宇都宮大らはこのほど、干ばつに強く、水を節約して育つ小麦の開発に成功したと発表した。今回の研究では、耐乾性に関与する植物ホルモン・アブシジン酸(ABA)の受容体に着目。そのタンパク質をコムギの植物体内で多く作らせることで、水消費量を抑えながら穀物生産を実現する節水型耐乾性コムギの開発に成功した。「降水量が少ないために耕作が困難だった乾燥地や干ばつが多発する地域における食糧生産の切り札になることが期待される」(研究チーム)。

宇都宮大バイオサイエンス教育研究センターの岡本昌憲助教、鳥取大乾燥地研究センターの妻鹿良亮研究員・辻本壽教授、農研機構次世代作物開発研究センターの安倍史高主任研究員、理化学研究所環境資源科学研究センターの菊地淳チームリーダー・金俊植基礎科学特別研究員らを中心とする国際共同研究チームによる研究成果。この研究成果は8日(英国時間)に国際学術雑誌「Nature Plants」のオンライン版で公開された。

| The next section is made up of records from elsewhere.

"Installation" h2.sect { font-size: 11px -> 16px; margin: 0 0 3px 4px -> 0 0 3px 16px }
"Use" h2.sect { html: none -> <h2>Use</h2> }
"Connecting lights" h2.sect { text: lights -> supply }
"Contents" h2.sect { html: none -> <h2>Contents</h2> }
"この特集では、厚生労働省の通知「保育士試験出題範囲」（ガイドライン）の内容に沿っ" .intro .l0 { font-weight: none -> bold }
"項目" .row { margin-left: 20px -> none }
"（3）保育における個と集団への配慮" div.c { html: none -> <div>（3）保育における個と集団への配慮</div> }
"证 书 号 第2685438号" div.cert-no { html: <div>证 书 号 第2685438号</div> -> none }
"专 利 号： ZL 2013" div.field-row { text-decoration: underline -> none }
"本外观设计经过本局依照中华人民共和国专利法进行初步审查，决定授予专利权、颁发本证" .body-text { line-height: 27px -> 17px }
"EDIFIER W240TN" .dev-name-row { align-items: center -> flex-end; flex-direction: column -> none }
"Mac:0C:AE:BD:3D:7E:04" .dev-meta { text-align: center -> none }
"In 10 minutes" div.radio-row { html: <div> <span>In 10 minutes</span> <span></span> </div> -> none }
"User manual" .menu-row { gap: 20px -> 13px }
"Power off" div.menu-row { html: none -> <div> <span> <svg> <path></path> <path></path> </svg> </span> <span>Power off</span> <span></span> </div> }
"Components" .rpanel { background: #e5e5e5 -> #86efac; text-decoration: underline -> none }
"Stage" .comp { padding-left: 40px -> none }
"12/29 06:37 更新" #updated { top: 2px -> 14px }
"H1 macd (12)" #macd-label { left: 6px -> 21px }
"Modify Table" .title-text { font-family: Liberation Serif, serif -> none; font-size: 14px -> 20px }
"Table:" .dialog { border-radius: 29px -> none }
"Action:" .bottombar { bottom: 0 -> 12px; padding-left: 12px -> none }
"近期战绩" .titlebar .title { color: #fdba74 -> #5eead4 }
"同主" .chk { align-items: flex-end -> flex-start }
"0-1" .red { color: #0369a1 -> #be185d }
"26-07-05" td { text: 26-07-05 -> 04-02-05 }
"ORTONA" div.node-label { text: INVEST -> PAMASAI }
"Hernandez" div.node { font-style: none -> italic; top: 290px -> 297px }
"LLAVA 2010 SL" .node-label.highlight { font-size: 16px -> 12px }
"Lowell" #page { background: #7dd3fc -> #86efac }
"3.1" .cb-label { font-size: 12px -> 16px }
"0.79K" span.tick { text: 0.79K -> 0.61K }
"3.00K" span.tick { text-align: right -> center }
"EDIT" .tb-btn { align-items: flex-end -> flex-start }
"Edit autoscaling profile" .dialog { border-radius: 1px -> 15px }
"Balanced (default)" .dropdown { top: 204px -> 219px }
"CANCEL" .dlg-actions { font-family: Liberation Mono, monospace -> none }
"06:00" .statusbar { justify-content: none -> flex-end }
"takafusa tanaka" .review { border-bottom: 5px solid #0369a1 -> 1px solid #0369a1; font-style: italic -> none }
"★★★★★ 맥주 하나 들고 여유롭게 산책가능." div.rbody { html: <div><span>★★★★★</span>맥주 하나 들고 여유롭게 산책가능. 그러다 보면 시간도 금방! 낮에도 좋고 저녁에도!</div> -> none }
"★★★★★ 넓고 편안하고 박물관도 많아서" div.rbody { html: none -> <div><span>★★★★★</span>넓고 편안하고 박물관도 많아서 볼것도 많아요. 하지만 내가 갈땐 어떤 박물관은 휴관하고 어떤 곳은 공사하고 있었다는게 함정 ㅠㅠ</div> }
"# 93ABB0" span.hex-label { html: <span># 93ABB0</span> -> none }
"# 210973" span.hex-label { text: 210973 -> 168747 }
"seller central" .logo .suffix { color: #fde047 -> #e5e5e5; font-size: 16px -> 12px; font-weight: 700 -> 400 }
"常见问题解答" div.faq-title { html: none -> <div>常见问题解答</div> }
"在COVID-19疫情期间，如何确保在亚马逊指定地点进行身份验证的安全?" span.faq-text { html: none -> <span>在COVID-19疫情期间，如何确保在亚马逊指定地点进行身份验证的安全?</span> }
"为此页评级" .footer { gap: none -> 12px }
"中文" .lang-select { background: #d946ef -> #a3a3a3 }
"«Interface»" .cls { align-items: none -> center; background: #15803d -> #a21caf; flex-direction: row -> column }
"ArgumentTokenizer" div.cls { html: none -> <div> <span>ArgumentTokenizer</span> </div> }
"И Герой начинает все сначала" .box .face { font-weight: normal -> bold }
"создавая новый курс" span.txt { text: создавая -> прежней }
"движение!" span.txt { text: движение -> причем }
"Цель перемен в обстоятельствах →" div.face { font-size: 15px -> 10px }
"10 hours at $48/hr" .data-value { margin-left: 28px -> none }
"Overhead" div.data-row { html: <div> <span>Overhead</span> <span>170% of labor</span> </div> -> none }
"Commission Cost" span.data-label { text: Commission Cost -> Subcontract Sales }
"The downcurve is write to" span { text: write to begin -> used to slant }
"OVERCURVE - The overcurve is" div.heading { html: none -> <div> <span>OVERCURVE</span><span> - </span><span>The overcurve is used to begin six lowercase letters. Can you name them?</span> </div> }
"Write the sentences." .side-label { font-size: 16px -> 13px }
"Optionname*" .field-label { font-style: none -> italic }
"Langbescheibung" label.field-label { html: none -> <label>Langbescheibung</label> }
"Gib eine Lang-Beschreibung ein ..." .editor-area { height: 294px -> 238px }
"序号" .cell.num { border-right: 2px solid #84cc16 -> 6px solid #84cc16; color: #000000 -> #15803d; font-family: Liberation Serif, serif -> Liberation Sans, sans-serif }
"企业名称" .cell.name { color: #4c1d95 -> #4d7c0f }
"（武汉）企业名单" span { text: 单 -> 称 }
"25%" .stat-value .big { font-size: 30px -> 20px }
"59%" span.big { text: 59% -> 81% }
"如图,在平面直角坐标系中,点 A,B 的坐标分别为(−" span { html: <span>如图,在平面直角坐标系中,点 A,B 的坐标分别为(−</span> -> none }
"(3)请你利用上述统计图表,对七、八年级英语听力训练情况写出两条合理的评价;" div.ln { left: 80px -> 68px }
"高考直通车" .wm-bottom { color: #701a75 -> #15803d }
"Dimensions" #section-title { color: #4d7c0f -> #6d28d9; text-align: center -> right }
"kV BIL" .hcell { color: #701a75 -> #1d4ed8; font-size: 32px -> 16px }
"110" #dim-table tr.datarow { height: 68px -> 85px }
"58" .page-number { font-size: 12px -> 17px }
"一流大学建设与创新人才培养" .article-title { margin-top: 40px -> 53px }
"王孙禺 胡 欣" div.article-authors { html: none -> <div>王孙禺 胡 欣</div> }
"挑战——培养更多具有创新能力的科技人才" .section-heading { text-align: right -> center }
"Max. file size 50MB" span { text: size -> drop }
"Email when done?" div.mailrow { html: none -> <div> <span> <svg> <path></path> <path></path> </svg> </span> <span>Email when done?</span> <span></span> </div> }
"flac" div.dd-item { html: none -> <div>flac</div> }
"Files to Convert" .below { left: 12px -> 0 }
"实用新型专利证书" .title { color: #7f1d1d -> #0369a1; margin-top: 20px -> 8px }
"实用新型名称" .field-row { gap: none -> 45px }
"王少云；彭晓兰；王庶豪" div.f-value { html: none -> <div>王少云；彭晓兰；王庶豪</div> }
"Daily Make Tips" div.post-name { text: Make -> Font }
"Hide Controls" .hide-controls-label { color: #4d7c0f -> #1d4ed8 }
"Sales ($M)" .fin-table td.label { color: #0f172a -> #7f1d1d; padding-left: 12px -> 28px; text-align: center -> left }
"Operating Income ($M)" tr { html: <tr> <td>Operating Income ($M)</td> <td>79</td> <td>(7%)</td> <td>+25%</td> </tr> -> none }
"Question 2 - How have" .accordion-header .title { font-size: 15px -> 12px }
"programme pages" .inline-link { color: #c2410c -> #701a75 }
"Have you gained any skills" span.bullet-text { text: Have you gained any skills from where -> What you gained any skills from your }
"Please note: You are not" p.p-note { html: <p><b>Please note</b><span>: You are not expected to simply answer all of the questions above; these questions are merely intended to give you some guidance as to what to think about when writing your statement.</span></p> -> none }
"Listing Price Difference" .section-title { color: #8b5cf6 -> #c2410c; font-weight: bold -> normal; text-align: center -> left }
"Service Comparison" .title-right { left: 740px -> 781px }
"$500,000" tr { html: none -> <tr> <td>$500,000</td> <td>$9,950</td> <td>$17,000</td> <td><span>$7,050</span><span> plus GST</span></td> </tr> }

宇都宮大の岡本助教は、「今回、開発に成功した節水型耐乾性コムギはGM品種のため、そのまま栽培実験ができない。そのため、自然の系統から選抜した品種で実証実験を進める。ABAの受容体が多い小麦は、気孔を閉鎖して水分の蒸発量を減少させることで乾燥ストレスに抵抗を示す。そのため、乾燥には強いが熱には弱いと考えられる。乾燥した寒い地域が適作地となるか」とした。また、「反対に湿潤な地域に適したコムギ品種開発への応用は可能か」という質問には、「可能性はある。逆に気孔を開くことで水をどんどん使う品種もありえる」と答えた。